» **Brief**:
Wherever a picture appears, skip it and retype the rest of the data exactly.

» **Data shown**:
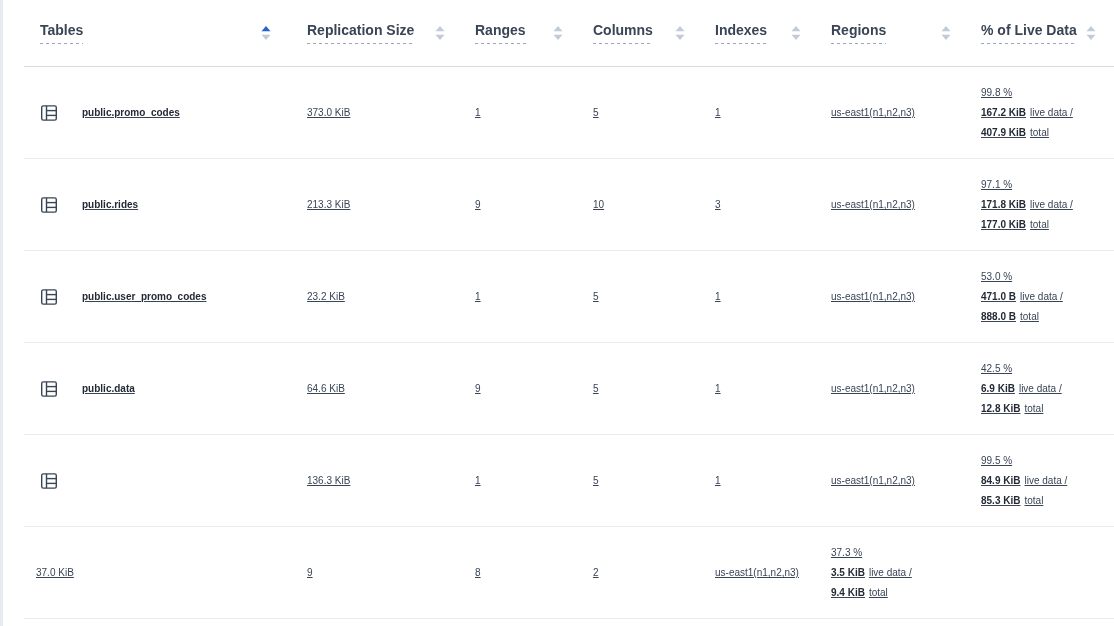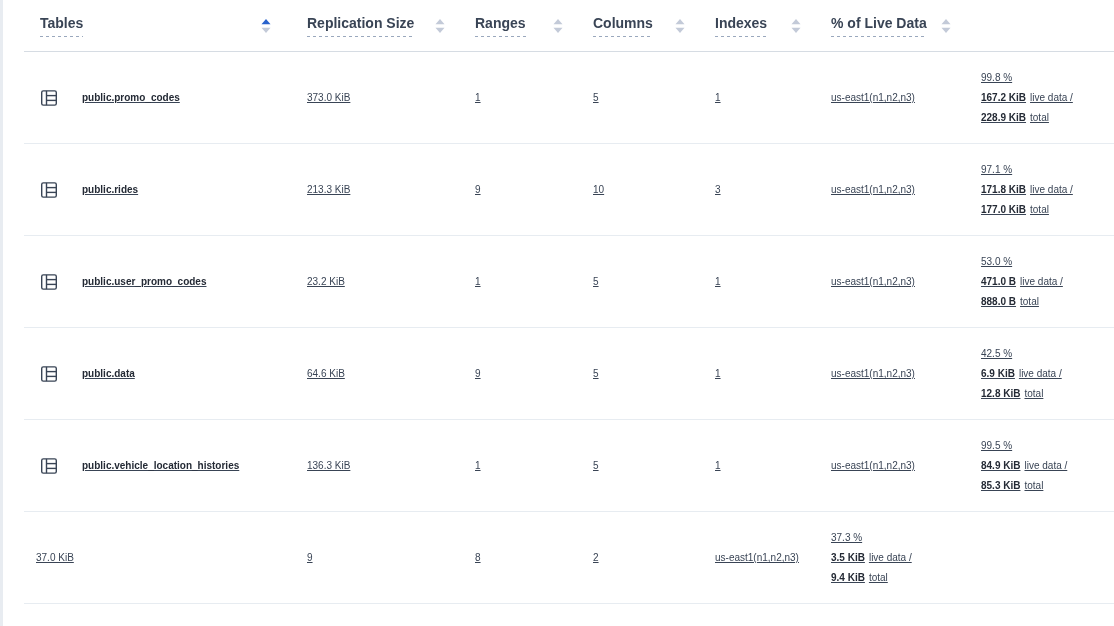--- a/index.html
+++ b/index.html
@@ -34,7 +34,7 @@
   }
   
   .hdr{
-    height:52px;
+    height:67px;
     border-bottom:1px solid var(--header-border);
   }
   .hdr-cell{

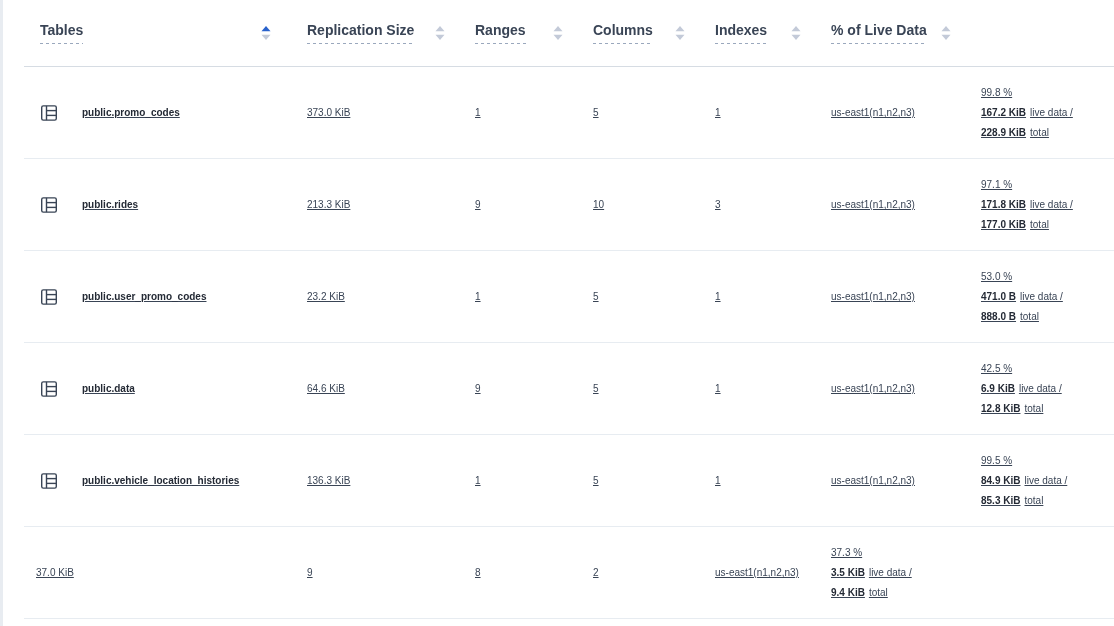--- a/index.html
+++ b/index.html
@@ -128,6 +128,15 @@
       </span>
     </div>
     <div class="hdr-cell">
+      <span class="hdr-label">Regions</span>
+      <span class="sort-icon">
+        <svg width="10" height="14" viewBox="0 0 10 14">
+            <polygon class="tri tri-up" points="5,0 9.5,5.2 0.5,5.2"></polygon>
+            <polygon class="tri tri-down" points="0.5,8.8 9.5,8.8 5,14"></polygon>
+          </svg>
+      </span>
+    </div>
+    <div class="hdr-cell">
       <span class="hdr-label">% of Live Data</span>
       <span class="sort-icon">
         <svg width="10" height="14" viewBox="0 0 10 14">

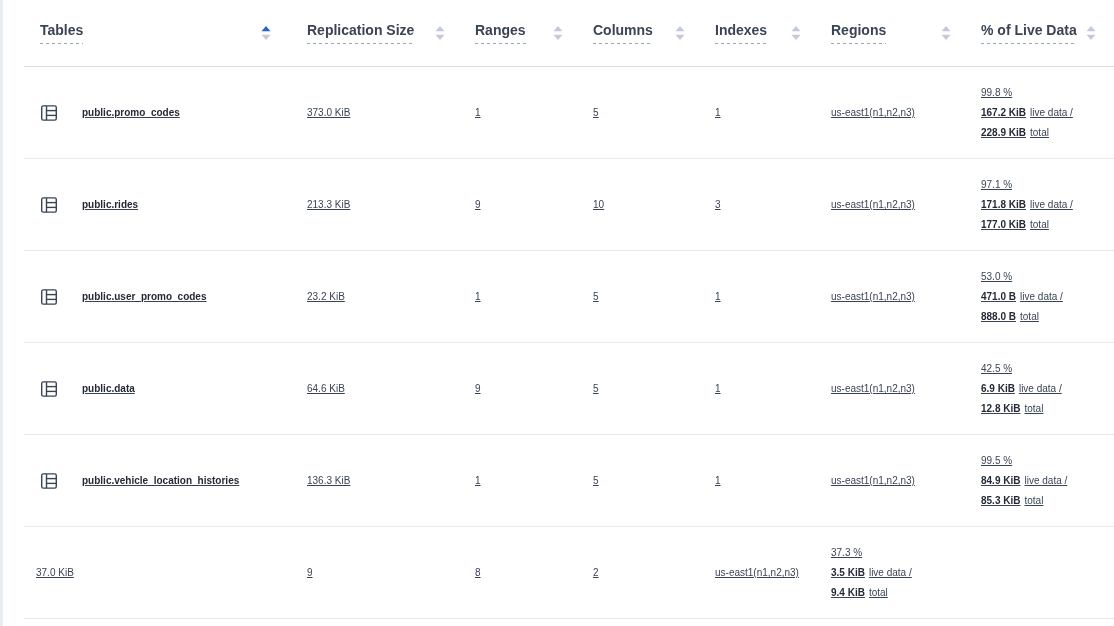--- a/index.html
+++ b/index.html
@@ -167,7 +167,7 @@
     <div class="cell live-cell">
       <div>99.8 %</div>
       <div><span class="num">167.2 KiB</span><span>live data /</span></div>
-      <div><span class="num">228.9 KiB</span><span>total</span></div>
+      <div><span class="num">407.9 KiB</span><span>total</span></div>
     </div>
   </div>
 

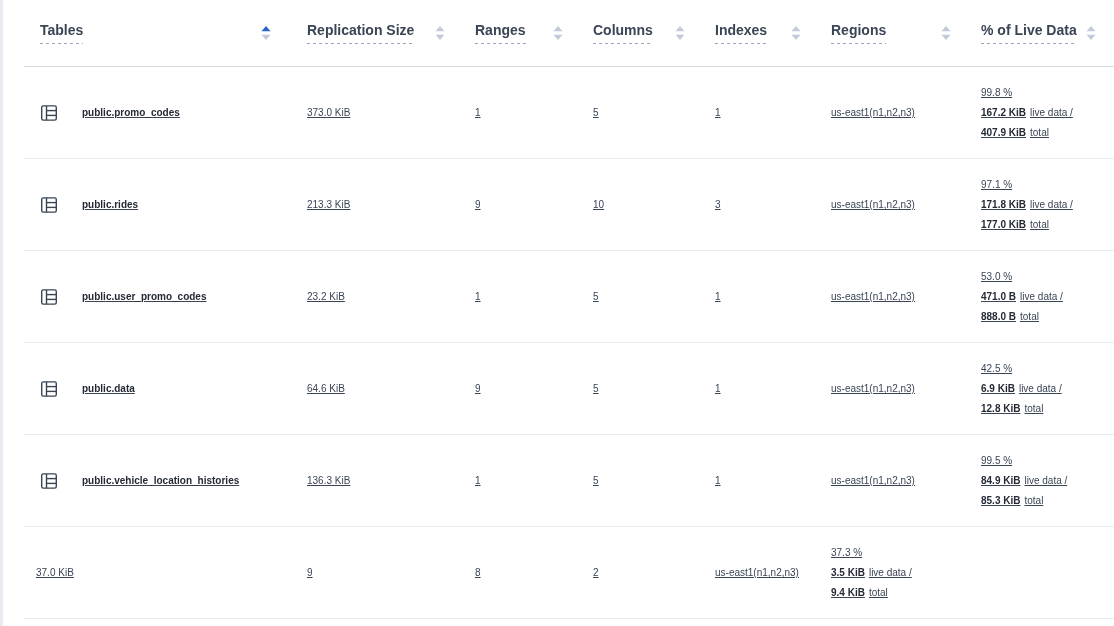--- a/index.html
+++ b/index.html
@@ -253,7 +253,6 @@
             <line x1="6.5" y1="11.4" x2="16.3" y2="11.4"></line>
           </svg>
       </span>
-      <a class="table-name">public.vehicle_location_histories</a>
     </div>
     <div class="cell">136.3 KiB</div>
     <div class="cell">1</div>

» **Task solution**:
--- a/index.html
+++ b/index.html
@@ -34,7 +34,7 @@
   }
   
   .hdr{
-    height:52px;
+    height:67px;
     border-bottom:1px solid var(--header-border);
   }
   .hdr-cell{

--- a/index.html
+++ b/index.html
@@ -128,6 +128,15 @@
       </span>
     </div>
     <div class="hdr-cell">
+      <span class="hdr-label">Regions</span>
+      <span class="sort-icon">
+        <svg width="10" height="14" viewBox="0 0 10 14">
+            <polygon class="tri tri-up" points="5,0 9.5,5.2 0.5,5.2"></polygon>
+            <polygon class="tri tri-down" points="0.5,8.8 9.5,8.8 5,14"></polygon>
+          </svg>
+      </span>
+    </div>
+    <div class="hdr-cell">
       <span class="hdr-label">% of Live Data</span>
       <span class="sort-icon">
         <svg width="10" height="14" viewBox="0 0 10 14">

--- a/index.html
+++ b/index.html
@@ -167,7 +167,7 @@
     <div class="cell live-cell">
       <div>99.8 %</div>
       <div><span class="num">167.2 KiB</span><span>live data /</span></div>
-      <div><span class="num">228.9 KiB</span><span>total</span></div>
+      <div><span class="num">407.9 KiB</span><span>total</span></div>
     </div>
   </div>
 

--- a/index.html
+++ b/index.html
@@ -253,7 +253,6 @@
             <line x1="6.5" y1="11.4" x2="16.3" y2="11.4"></line>
           </svg>
       </span>
-      <a class="table-name">public.vehicle_location_histories</a>
     </div>
     <div class="cell">136.3 KiB</div>
     <div class="cell">1</div>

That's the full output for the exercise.